Atatürk'e yolculuk -
ÖNCE BUNU OKUYUN SONRA ALT BÖLÜMDE GÜZEL ÖYKÜYÜ OKUYUN LİDER KİMDİR? NASIL OLMALIDIR?
SİZ KARAR VERİN
* *- Askerimizin başına çuval geçirildiğinde sessiz kalan,*
*- Karakollarımıza komşu bir ülkeden saldırılar düzenlenip şehitler verdiğimizde harekete geçmeden önce icazet almak için okyanus ötesine giden, *
*- Fuarlarda, ülkemizin bir bölümünü kurdukları kukla devletin parçası olarak gösteren haritalar asanlarla hala resmi temaslarda bulunan değerli yöneticilerimize ve
- 85 yılda nerelerden nerelere geldiğimizi hala göremeyen aziz vatandaşlarımıza ithaf olunur. *
Özellikle "Davos" benzeri mahalle kabadayiliklariyla, kendini " Devlet adami" zannedenlerin, ve yandaslarinin , cok cok iyi okumalari gereken bir öyküdür
Yüzyilda bir yetisen, asil, cagdas ve devrimci liderin hangi niteliklere sahip olmasi gerektigini, dilerim bizdeki " Cakma" liderlerde ögrenirler.
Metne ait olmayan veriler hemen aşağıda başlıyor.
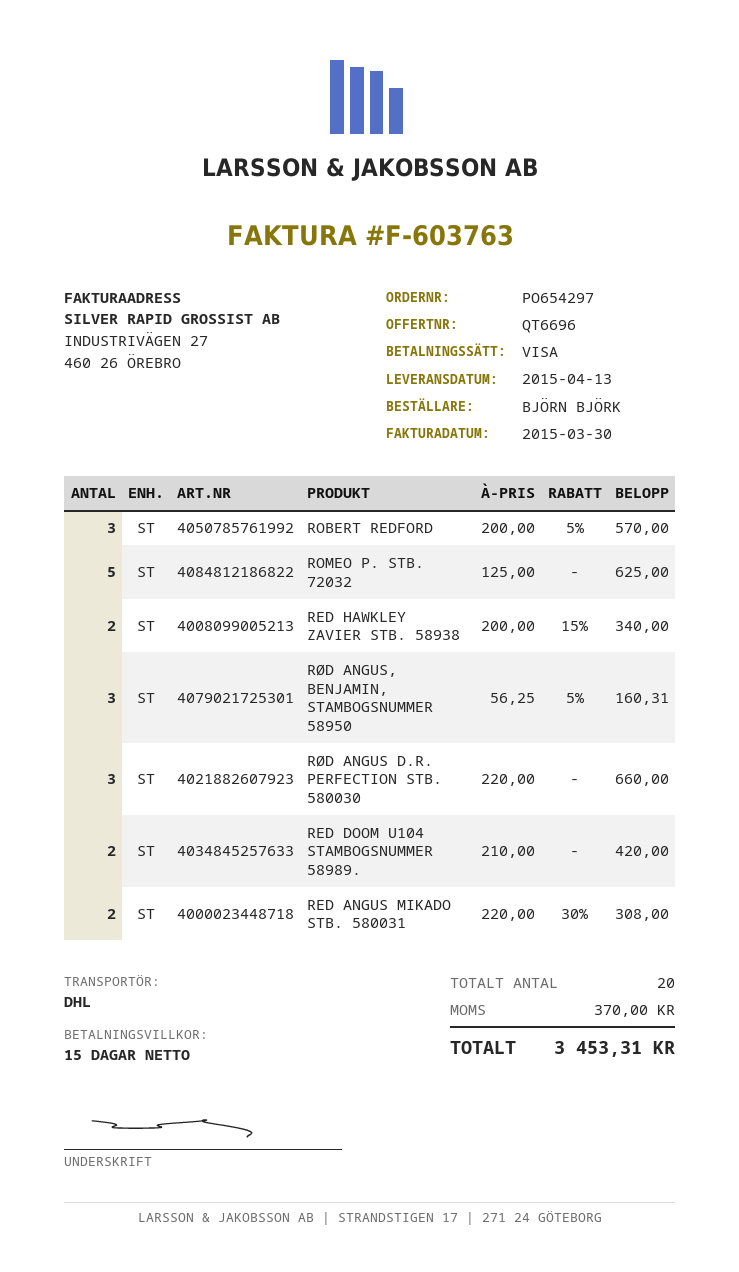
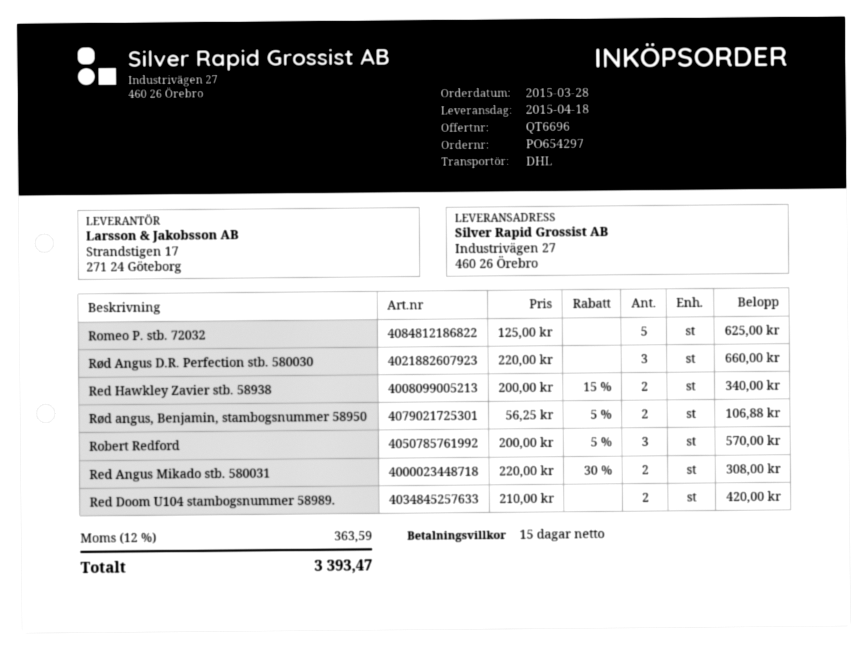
delivery date: 2015-04-13 -> 2015-04-18
RØD ANGUS, BENJAMIN, STAMBOGSNUMMER 58950: 3 x 56.25 - 5% = 160.31 -> 2 x 56.25 - 5% = 106.88
tax: 370.00 -> 363.59
total: 3453.31 -> 3393.47

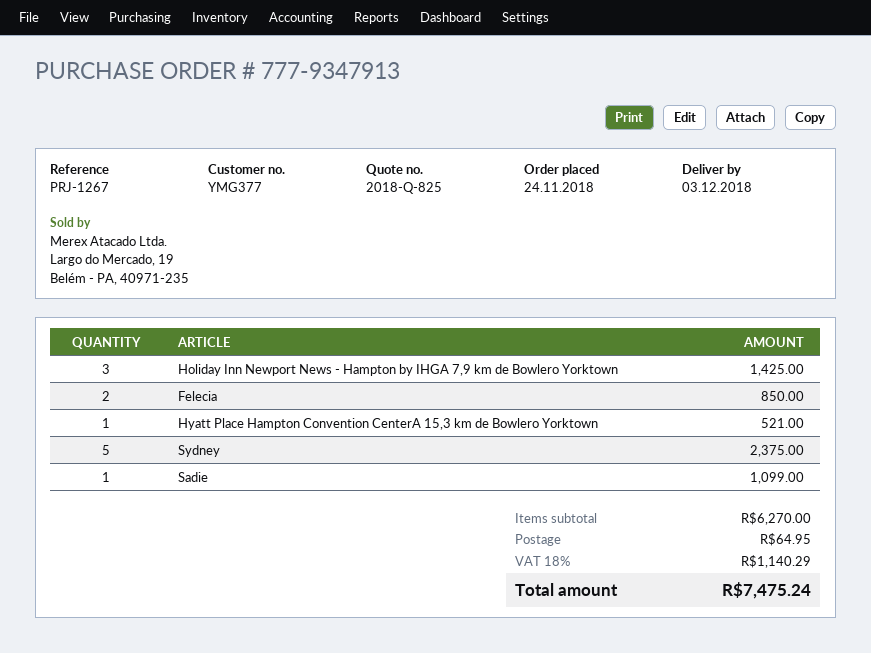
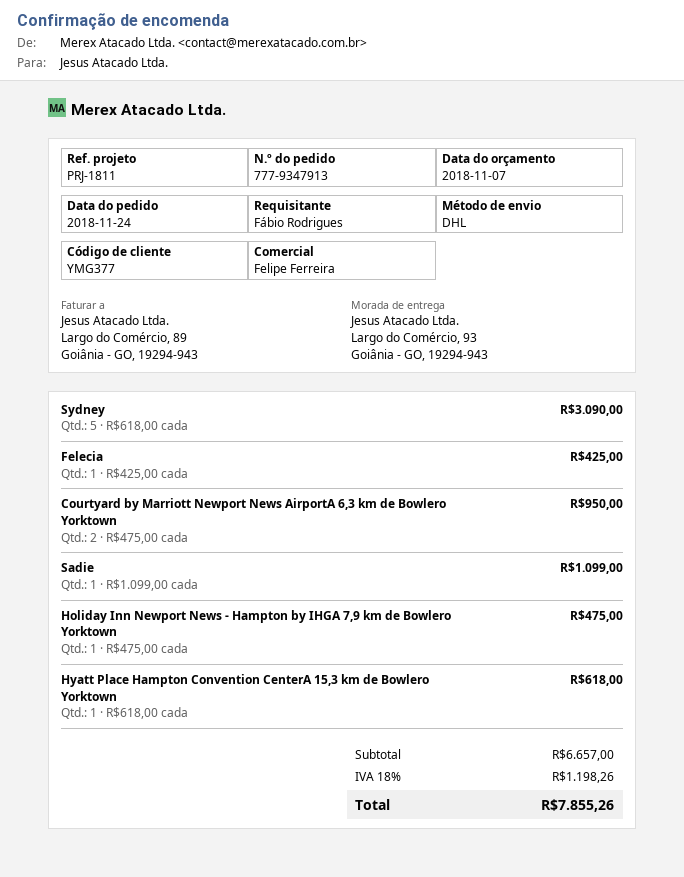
reference: PRJ-1267 -> PRJ-1811
Holiday Inn Newport News - Hampton by IHGA 7,9 km de Bowlero Yorktown: 3 for 1425.00 -> 1 for 475.00
Felecia: 2 for 850.00 -> 1 for 425.00
Hyatt Place Hampton Convention CenterA 15,3 km de Bowlero Yorktown: 1 for 521.00 -> 1 for 618.00
Sydney: 5 for 2375.00 -> 5 for 3090.00
Courtyard by Marriott Newport News AirportA 6,3 km de Bowlero Yorktown: none -> 2 for 950.00
subtotal: 6270.00 -> 6657.00
shipping: 64.95 -> none
tax: 18% = 1140.29 -> 18% = 1198.26
total: 7475.24 -> 7855.26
Zira yaptiklari ABD destekli halki uyutma senaryosundan baska birsey degil.
Lider altta ,öyküyü okuyunca anlayacaksınız.
Çakma değil
ATATÜRK ''KELİMESİNİN BAŞKA BİR ANLAMI VAR MI?'' DİYE SORUNCA
*Fransada çok meşhur bir sözlük vardır, Larousse. Burda bir kelime var, "décapiter". *
*Bu kelime 1931 yılındaki sözlükte boynunu vurmak diye ifade ediliyor. Kelimenin bir başka anlamı daha var. Kazığa oturtmak, yani sivri bir kazık hazırlamak ve kazığın bir ucu insanların ağzından çıkacak şekilde üzerine oturtmak. Vahşi bir uygulama. *
*Burada kazığa oturtmak deyiminin manasını açıklığa kavuşturmak için örnek veriliyor: "Türkler bugün bile esirlerini kazığa oturturlar."*
*Atatürk bunu öğrenince Fransız büyükelçisini yemeğe davet ediyor. Elçi diğer elçilere böbürleniyor, hava atıyor Atatürk tarafından davet edildiği için. Köşke geliyor, yemekler yeniyor. Atatürk tabii bir şekilde elçiye bu kelimenin anlamını soruyor. O da bildiği anlamı söylüyor. Atatürk "Kelimenin başka bir anlamı var mı?" diye sorunca, büyükelçi "Bunu söylemek için sözlüğe bakmam gerekir" diyor.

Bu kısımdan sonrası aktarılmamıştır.